Task goal: Keep the images out while you set down the data exactly.

──────── Exercise inputs ────────

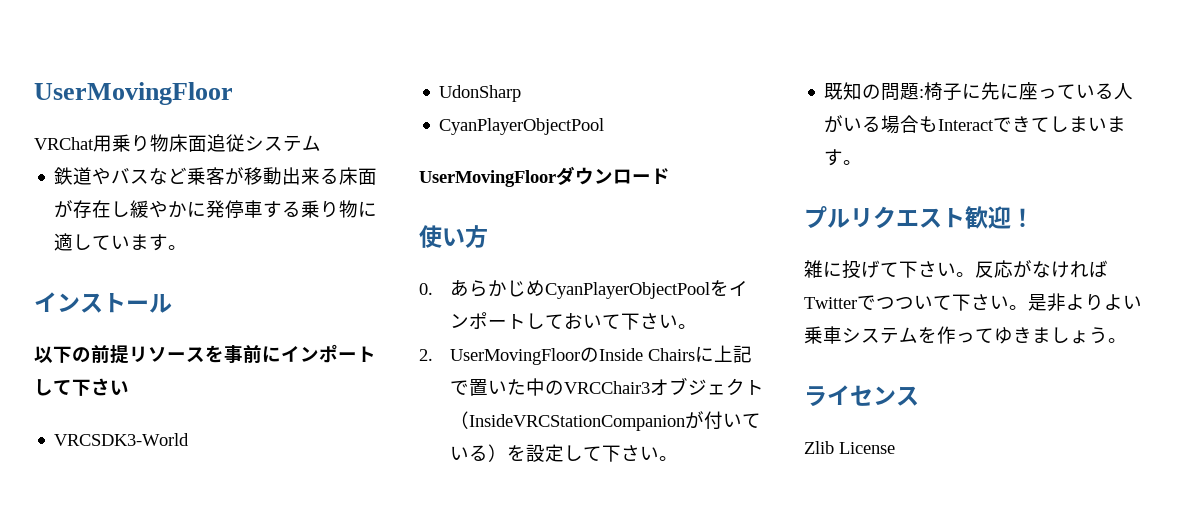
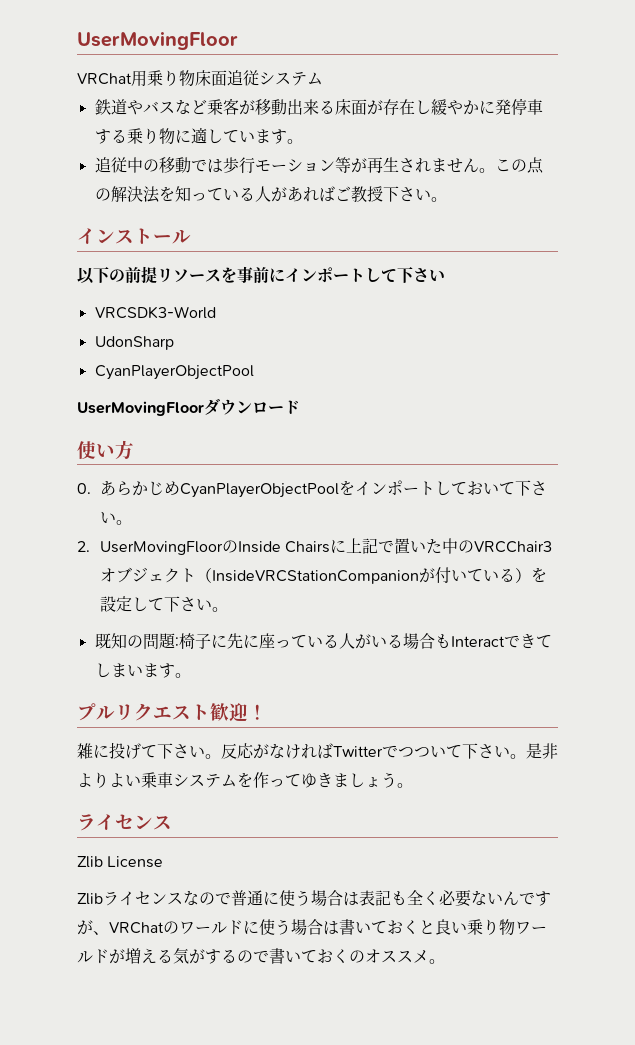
(188, 247) none -> [94,157,544,174] [94,186,447,203] // 追従中の移動では歩行モーション等が再生されません。この点の解決法を知っている人があればご教授下さい。
(895, 448) none -> [77,890,551,907] [77,919,547,936] [77,948,445,964] // Zlibライセンスなので普通に使う場合は表記も全く必要ないんですが、VRChatのワールドに使う場合は書いておくと良い乗り物ワールドが増える気がするので書いておくのオススメ。

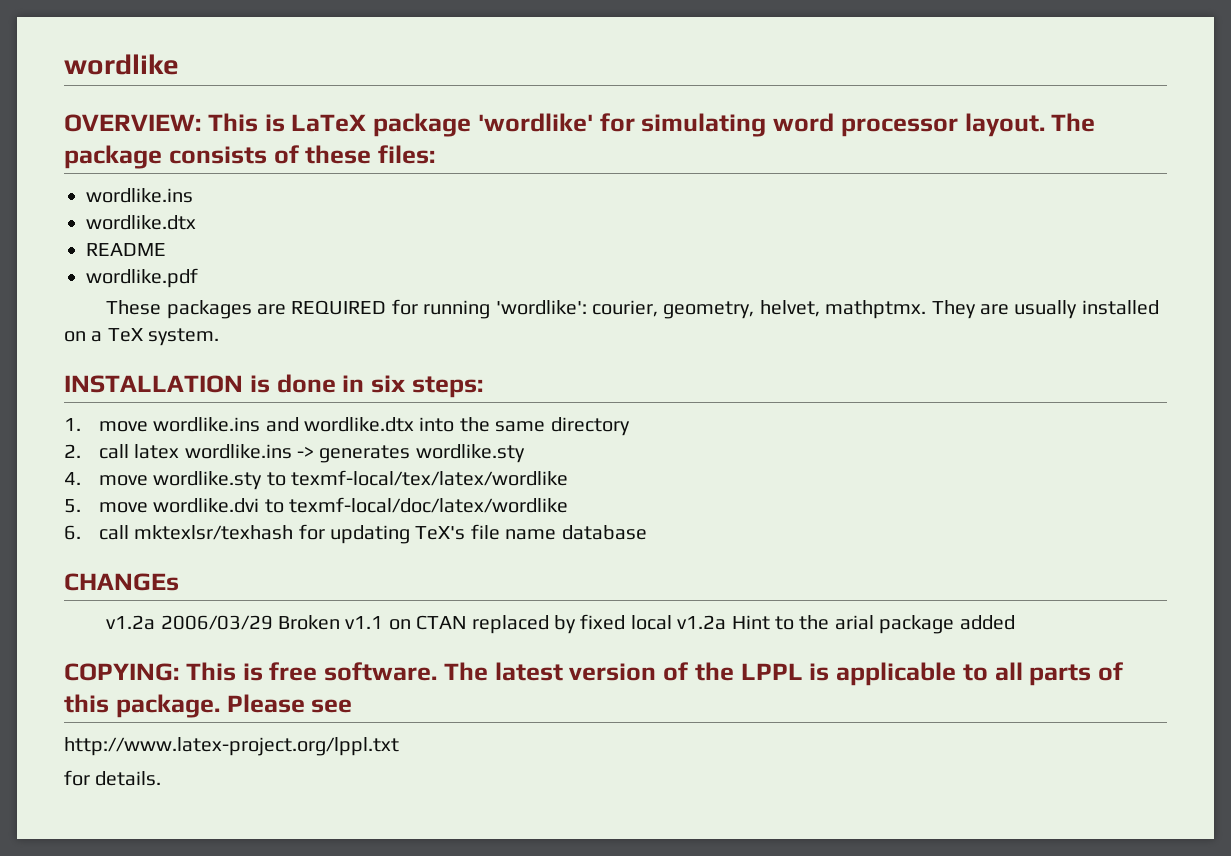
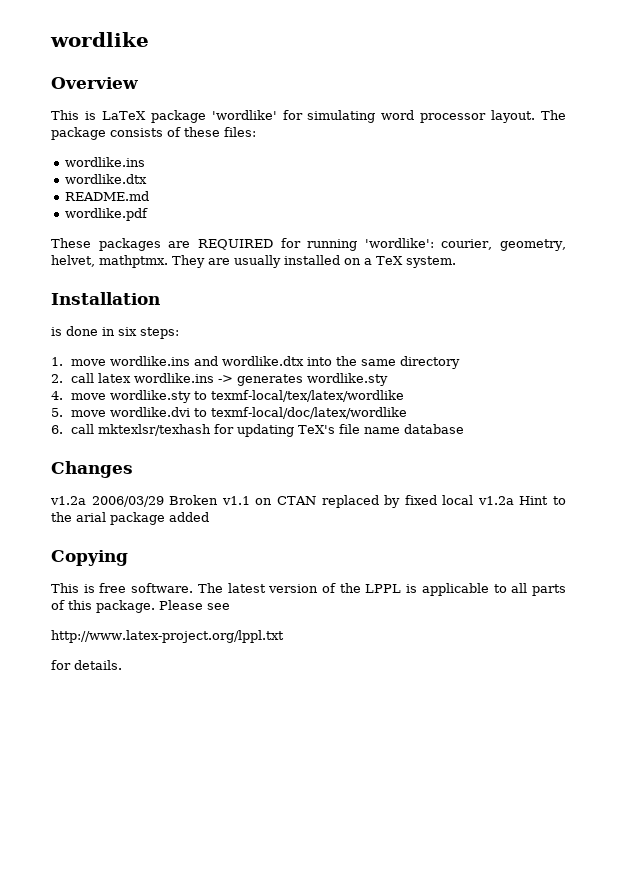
[64,114,201,132] OVERVIEW: -> [51,77,138,89] Overview //
[86,243,166,256] README -> [64,191,149,201] README.md
[64,375,243,393] INSTALLATION -> [51,292,160,305] Installation //
[64,573,179,591] CHANGEs -> [51,461,133,478] Changes
[64,663,179,681] COPYING: -> [51,550,128,566] Copying //

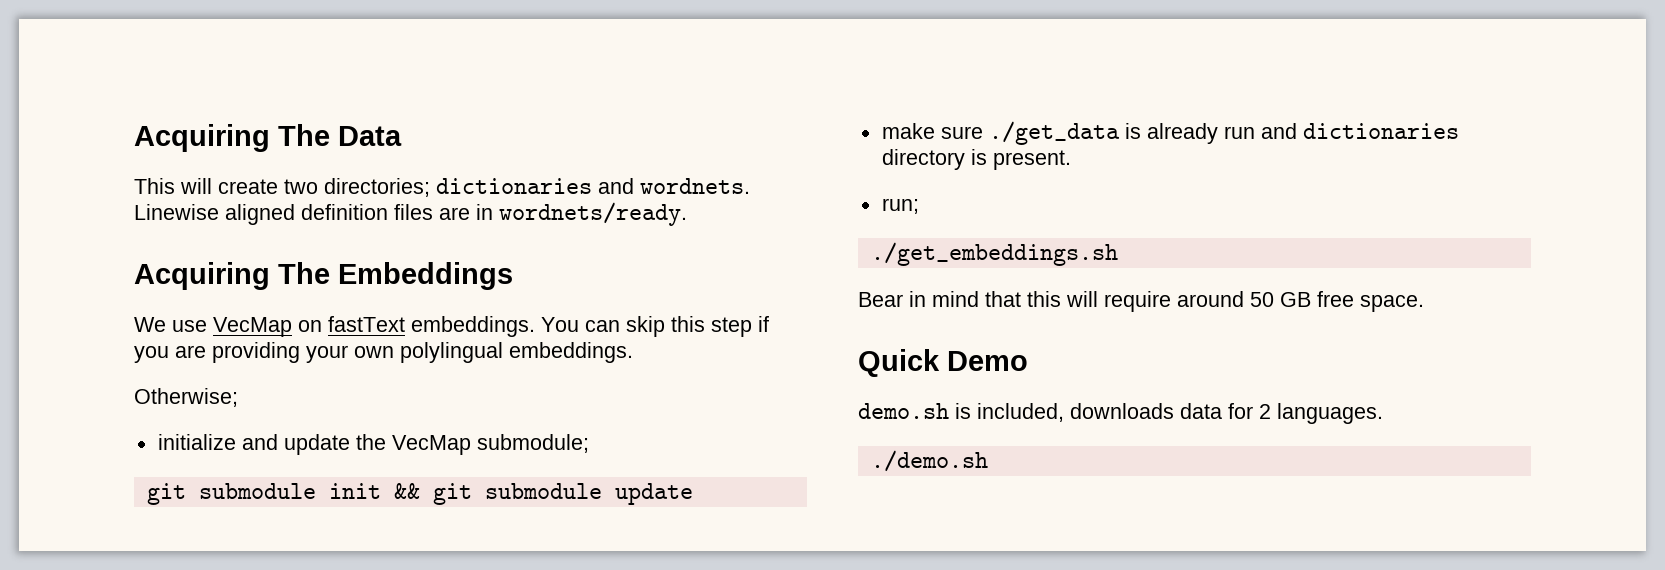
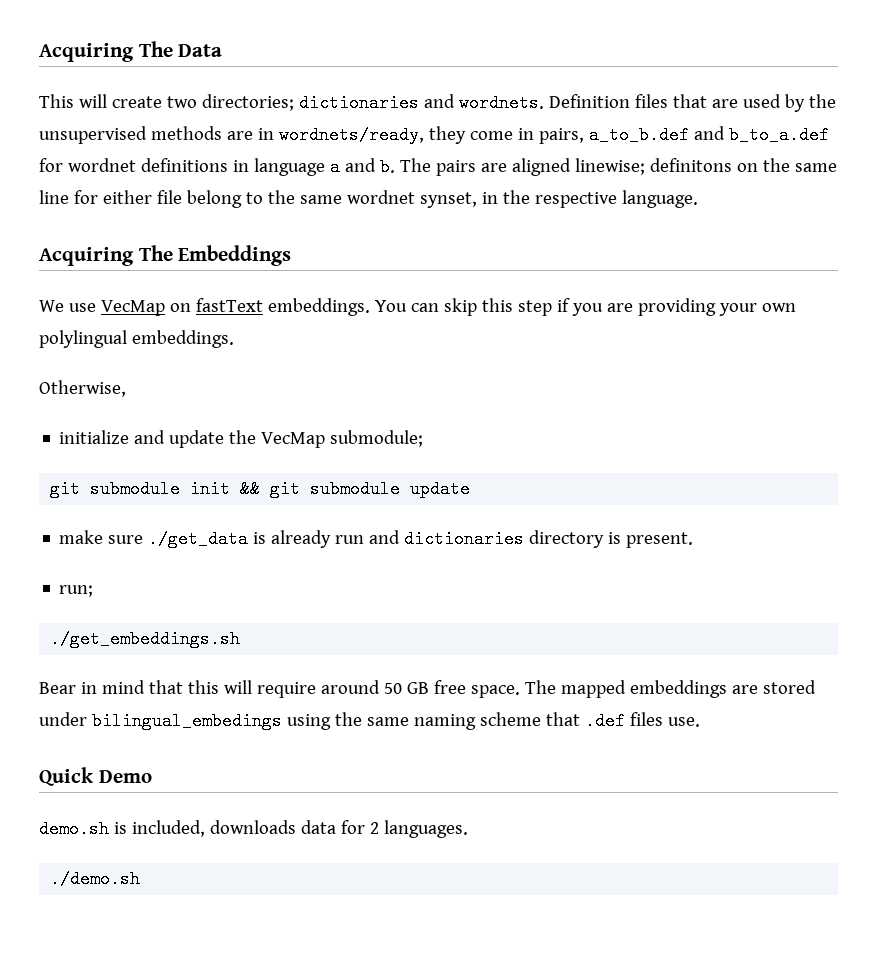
[134,202,687,226] Linewise aligned definition files are in wordnets/ready. -> [548,94,836,112] [39,126,829,144] [39,158,837,176] [39,190,698,208] Definition files that are used by the unsupervised methods are in wordnets/ready, they come in pairs, a_to_b.def and b_to_a.def for wordnet definitions in language a and b. The pairs are aligned linewise; definitons on the same line for either file belong to the same wordnet synset, in the respective language.
[134,388,238,407] Otherwise; -> [39,380,126,397] Otherwise,
(1424, 303) none -> [524,680,816,698] [39,712,700,730] The mapped embeddings are stored under bilingual_embedings using the same naming scheme that .def files use.

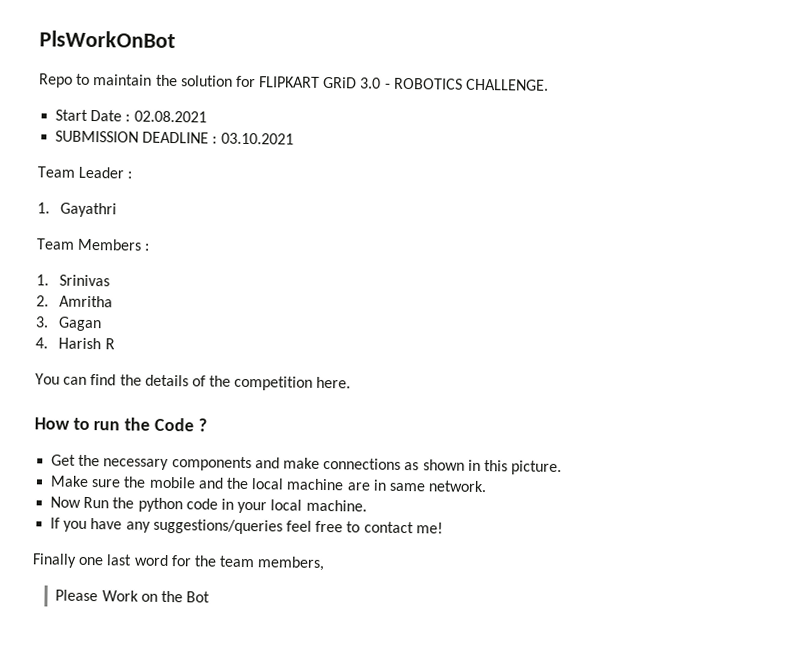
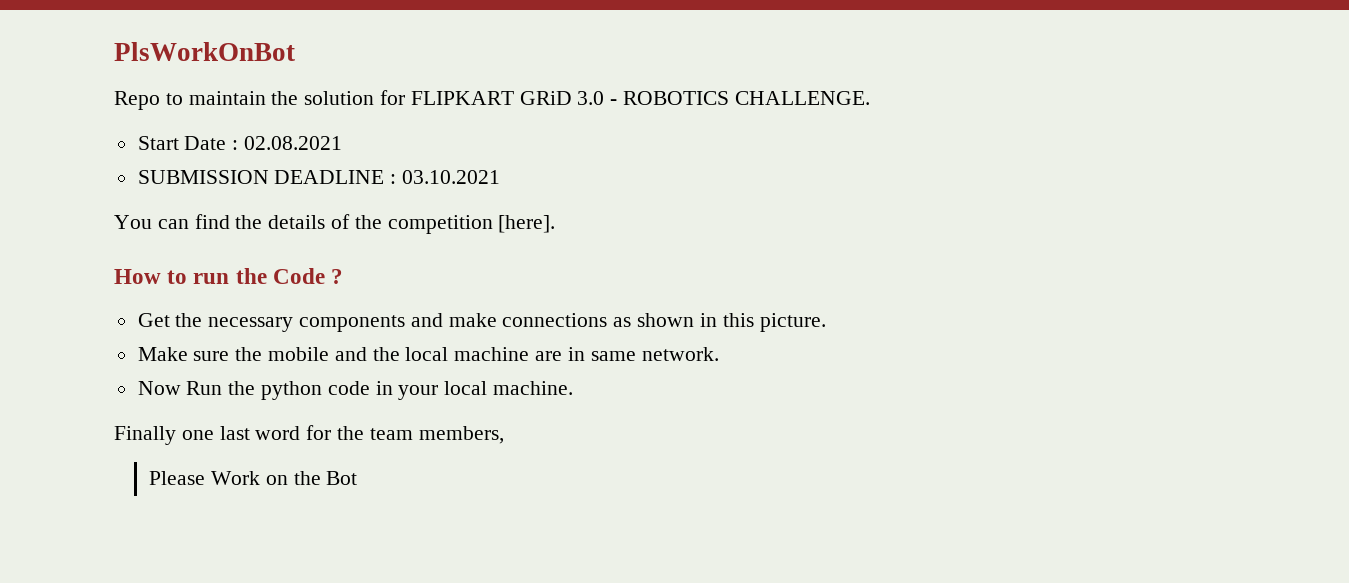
[37,166,133,179] [37,202,118,218] [36,238,151,251] [36,274,111,287] [36,295,114,308] [35,316,103,332] [35,337,115,350] // Team Leader : // 1. Gayathri // Team Members : // 1. Srinivas // 2. Amritha // 3. Gagan // 4. Harish R -> (501, 177) none
[316,376,352,389] here. -> [498,215,556,233] [here].
[50,517,443,535] // If you have any suggestions/queries feel free to contact me! -> (574, 388) none

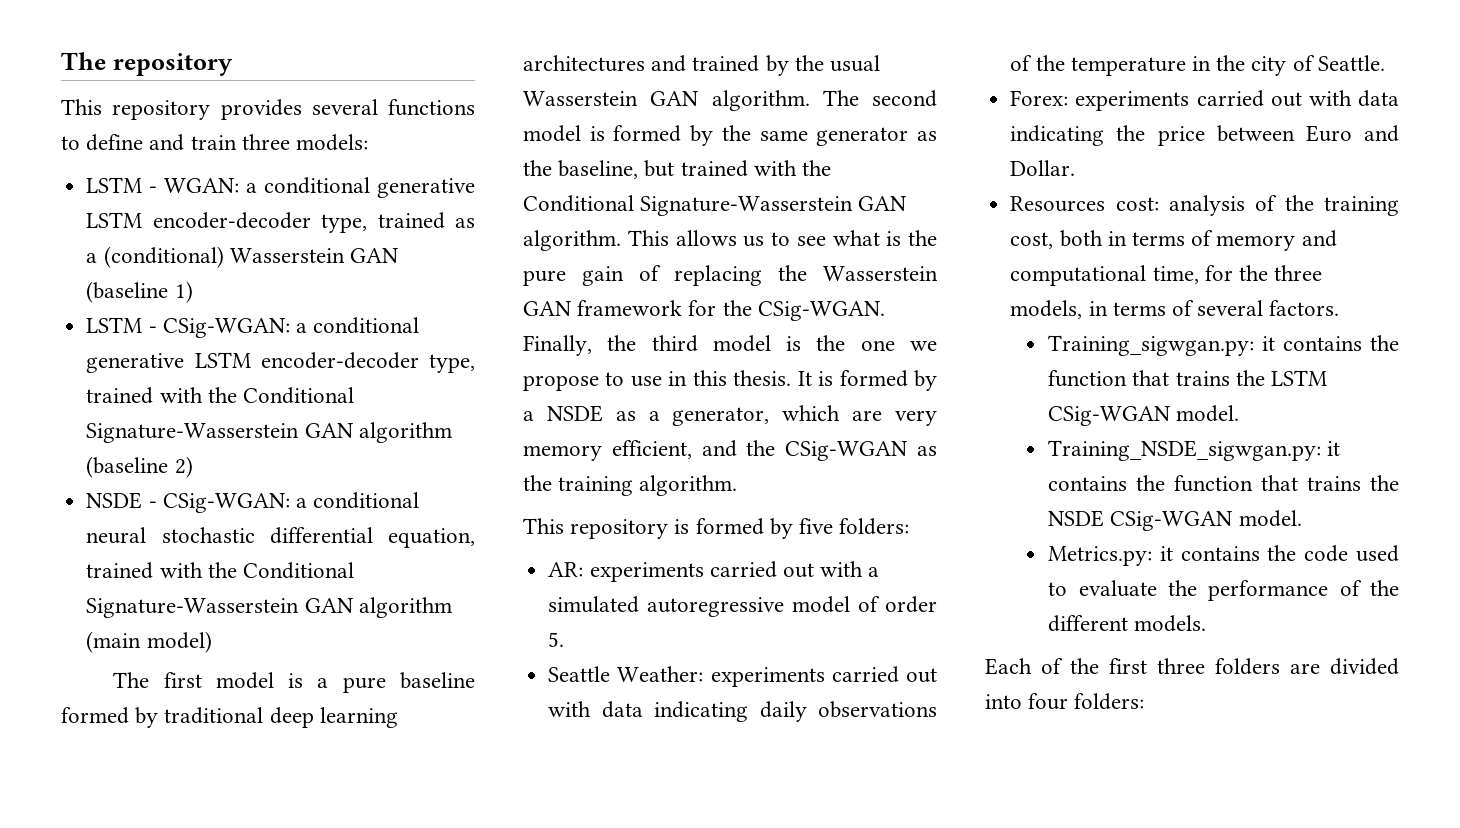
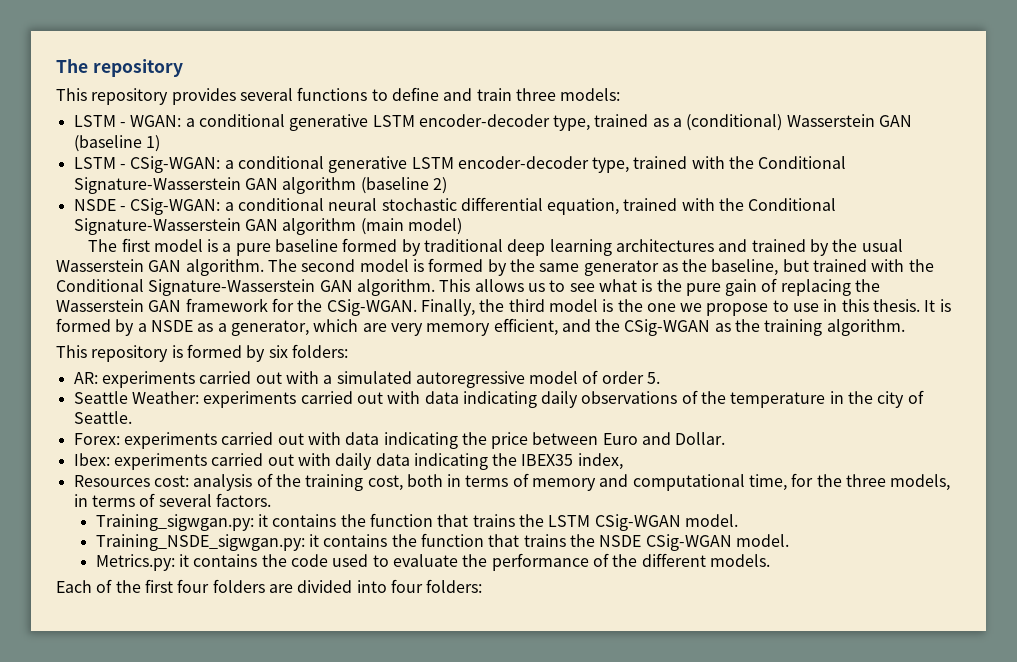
[799,518,834,534] five -> [268,345,288,358] six
(1076, 168) none -> [73,453,623,470] // Ibex: experiments carried out with daily data indicating the IBEX35 index,
[1157,658,1205,674] three -> [177,579,210,593] four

────────

Task output:
(188, 247) none -> [94,157,544,174] [94,186,447,203] // 追従中の移動では歩行モーション等が再生されません。この点の解決法を知っている人があればご教授下さい。
(895, 448) none -> [77,890,551,907] [77,919,547,936] [77,948,445,964] // Zlibライセンスなので普通に使う場合は表記も全く必要ないんですが、VRChatのワールドに使う場合は書いておくと良い乗り物ワールドが増える気がするので書いておくのオススメ。

[64,114,201,132] OVERVIEW: -> [51,77,138,89] Overview //
[86,243,166,256] README -> [64,191,149,201] README.md
[64,375,243,393] INSTALLATION -> [51,292,160,305] Installation //
[64,573,179,591] CHANGEs -> [51,461,133,478] Changes
[64,663,179,681] COPYING: -> [51,550,128,566] Copying //

[134,202,687,226] Linewise aligned definition files are in wordnets/ready. -> [548,94,836,112] [39,126,829,144] [39,158,837,176] [39,190,698,208] Definition files that are used by the unsupervised methods are in wordnets/ready, they come in pairs, a_to_b.def and b_to_a.def for wordnet definitions in language a and b. The pairs are aligned linewise; definitons on the same line for either file belong to the same wordnet synset, in the respective language.
[134,388,238,407] Otherwise; -> [39,380,126,397] Otherwise,
(1424, 303) none -> [524,680,816,698] [39,712,700,730] The mapped embeddings are stored under bilingual_embedings using the same naming scheme that .def files use.

[37,166,133,179] [37,202,118,218] [36,238,151,251] [36,274,111,287] [36,295,114,308] [35,316,103,332] [35,337,115,350] // Team Leader : // 1. Gayathri // Team Members : // 1. Srinivas // 2. Amritha // 3. Gagan // 4. Harish R -> (501, 177) none
[316,376,352,389] here. -> [498,215,556,233] [here].
[50,517,443,535] // If you have any suggestions/queries feel free to contact me! -> (574, 388) none

[799,518,834,534] five -> [268,345,288,358] six
(1076, 168) none -> [73,453,623,470] // Ibex: experiments carried out with daily data indicating the IBEX35 index,
[1157,658,1205,674] three -> [177,579,210,593] four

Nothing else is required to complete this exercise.